29 Ağustos 1526’da Osmanlı Türk ordusunun Mohaçtaki dillere destan başarısı ile uzun yıllar Macaristan, Erdel, Hırvatistan ve Slovenya’da adaletli ve kalıcı bir barış sağlanmakla kalınmamış, ortaçağın ilkelliğini sürdüren Avrupa kıtasının büyük bir bölümüne uygarca yaşamın koşulları öğretilmiştir. Keza, 8 Ağustos 1635 Erivan’ın teslimi, 17 Ağustos 1645 Hanya’nın alınışı, 24 Ağustos 1514 Çaldıran Savaşında Safevilerin yenilmesi, 28 Ağustos 1521 Belgrad’ın Kanuni Sultan Süleyman’a teslim olması gibi önemli zaferler Ağustos ayında kazanılmıştı. Bu zaferlerden en önemlilerinden biri de; 23 Ağustos 1921’de başlayan ve 13 Eylül 1921’de Türk ordusunun nihai zaferi ile neticelenen Sakarya Başkumandanlık meydan muharebesidir. Bu savaş Kahraman Ordumuzun başarılmış en hayati savaşlarından biridir. Bini subay olmak üzere, yirmibeşbin şehidimizin kanları pahasına kazanılan bu zafer, şanlı ordumuzun ulusumuza bir armağanıdır. Ve bu başarı, istiklal savaşımızın kazanılmasında da büyük moral kaynağı olmuştur.

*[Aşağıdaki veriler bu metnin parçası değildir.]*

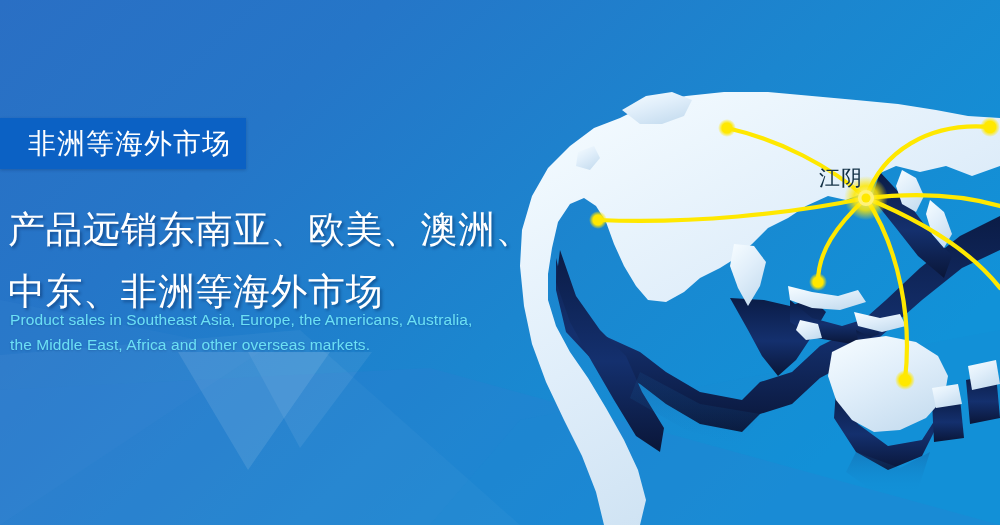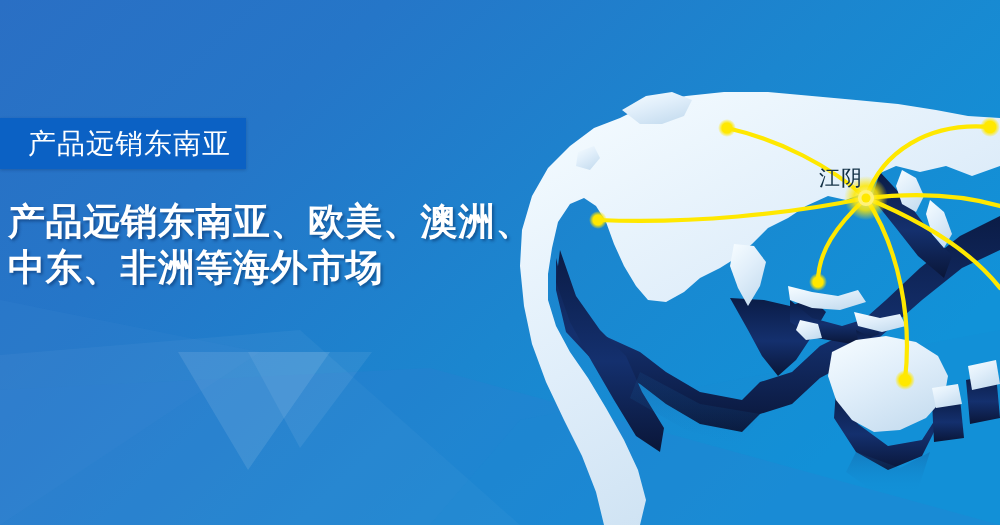"产品远销东南亚" span { text: 产品远销东南亚 -> 非洲等海外市场 }
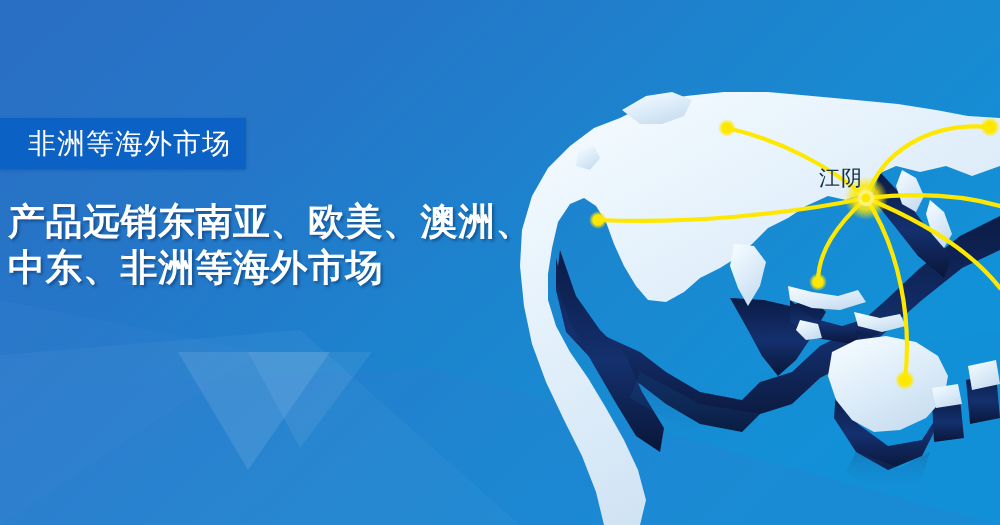"产品远销东南亚、欧美、澳洲、" #headline { font-weight: bold -> normal; line-height: 46px -> 62px }
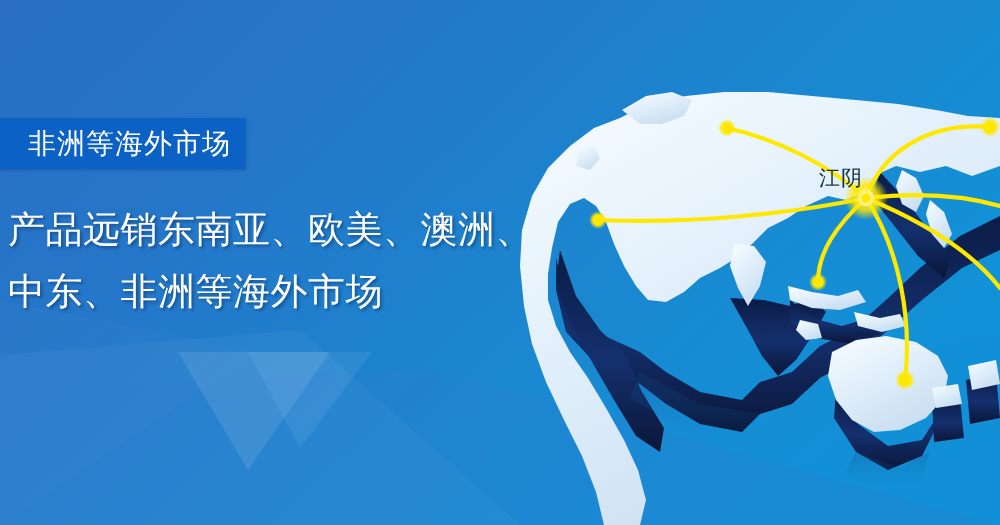"Product sales in Southeast Asia," div { html: none -> <div>Product sales in Southeast Asia, Europe, the Americans, Australia, the Middle East, Africa and other overseas markets.</div> }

26 Ağustos 1922’de başlayan 30 Ağustos’ta ordumuzun kesin zaferi ile 9 Eylül’de ızmir’in kurtarılmasına kadar devam eden büyük taaruz, adını verdiğimiz savaşla; Türk ulusunun emperyalist ve onun uşaklarını güzel yurdumuzdan kovduklarının resmen ve fiilen ilanıdır. Ayrıca sömürgeci istilacıların ulusumuz tarafından mağlup edilmesi, Dünya mazlum milletlerine de iyi bir örnek olmuştur.
Özetle; Bu zaferleri milletimize armağan eden kahraman ordumuza ve bir ulusun yok olma felâketini var olma mutluluğuna çeviren, çağından ve çağdaşlarından önde bir lider, bir askeri ve siyasi deha olan büyük vatan kahramanı Ulu Önder Atatürk’ü, Cumhuriyetimizin kurulmasında emeği geçen tüm arkadaşlarını ve vatanları uğruna canlarını feda eden aziz şehitlerimizi minnet ve şükranla daima anacağız.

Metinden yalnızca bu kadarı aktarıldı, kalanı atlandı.